The hon. and learned Gentleman asks that the arrears should be substantially increased to reflect the current purchasing power of the earlier rates. But the object of war pension payments is to provide in some measure current compensation for the limitations which disablement puts upon a full enjoyment of life. In common with all other social security payments, arrears are always paid at the rates current during the periods to which they refer. When uprating increases are introduced, they are not given retrospective effect, and there is no power to make payments for an earlier period at the higher rate. Any different arrangements which applied current rates to earlier periods would be wrong. First, war pensions are paid out of taxation, and it would be irresponsible to accept virtually open-ended liability for payments.

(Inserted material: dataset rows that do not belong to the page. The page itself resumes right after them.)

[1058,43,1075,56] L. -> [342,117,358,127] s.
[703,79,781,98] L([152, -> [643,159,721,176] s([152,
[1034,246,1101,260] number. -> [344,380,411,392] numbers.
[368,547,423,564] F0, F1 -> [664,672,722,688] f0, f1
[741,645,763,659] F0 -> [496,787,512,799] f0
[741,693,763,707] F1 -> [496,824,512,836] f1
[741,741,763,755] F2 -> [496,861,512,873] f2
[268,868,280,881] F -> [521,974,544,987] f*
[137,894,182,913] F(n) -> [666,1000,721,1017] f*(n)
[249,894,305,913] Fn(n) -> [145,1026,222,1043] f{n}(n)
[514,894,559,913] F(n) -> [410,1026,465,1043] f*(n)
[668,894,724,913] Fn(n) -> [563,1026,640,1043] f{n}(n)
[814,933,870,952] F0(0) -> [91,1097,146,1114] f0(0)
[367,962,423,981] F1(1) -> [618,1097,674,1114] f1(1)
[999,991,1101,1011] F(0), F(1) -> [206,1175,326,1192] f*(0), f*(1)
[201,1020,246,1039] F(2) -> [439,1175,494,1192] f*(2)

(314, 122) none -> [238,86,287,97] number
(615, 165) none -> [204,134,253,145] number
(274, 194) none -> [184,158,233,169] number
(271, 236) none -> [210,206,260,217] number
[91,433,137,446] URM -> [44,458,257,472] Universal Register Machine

But there would be other serious effects. For example, a premium would be placed on late claims. There would be a strong inducement to claimants to delay making a claim or to protract inquiries, especially during the period immediately before a likely uprating, in the knowledge that inflated arrears would result. This would lead to serious inequities between pensioners. An equally serious result would be the need to re-examine our policy towards late claims, and it might lead to the application of rigid time limits for making claims and appeals.

Mr. Weitzman

I said at the outset that it would be wrong to pay other than what was then the current rate on a late claim. But this is not a late claim. This claim was made in 1946, and the Ministry is at fault for not having paid during the years. How can it take advantage of its own wrong-doing by paying now a rate then current which cannot possibly now buy the things which it could have bought then?

Mr. Dean

Though I fully understand the hon. and learned Gentleman's point, I must still tell him that it would not be right to pay the rate which is not applicable to the time involved in the claim period. I think that the arguments stand. I think that the hon. and learned Gentleman will agree that we have done our utmost to deal with the difficult situation which arose in the earlier part when he first raised the case. I shall naturally study carefully the points which he made in this debate, but it seems to me, having looked carefully at the history of this sad case, that his constituent has had all to which he is entitled.

Mr. Weitzman

I am loath to interrupt the hon. Gentleman, but it is vital to my constituent that these matters be considered. The Minister read out—I do not complain about this for a moment—a prepared answer to me, not having heard the arguments I put forward, which criticised—

Mr. Speaker

Order. Interventions must be brief. The hon. and learned Gentleman has exhausted his right to speak.

Mr. Weitzman

I shall try to be as brief as I can. I am merely suggesting that the hon. Gentleman read a brief which does not answer my arguments. My arguments criticise the hon. Gentleman's case, and I hope that he will give them the most careful consideration.

Mr. Dean

I assure the hon. and learned Gentleman that I shall do that but, equally, I assure him that, having studied the case with great care, the arguments that he put forward this evening are familiar to me. I have read the history of the case, but I assure the hon. and learned Gentleman that I shall study with care what he said. However, as I understand the situation, there is no other benefit within the war pension arrangements to which his constituent is entitled.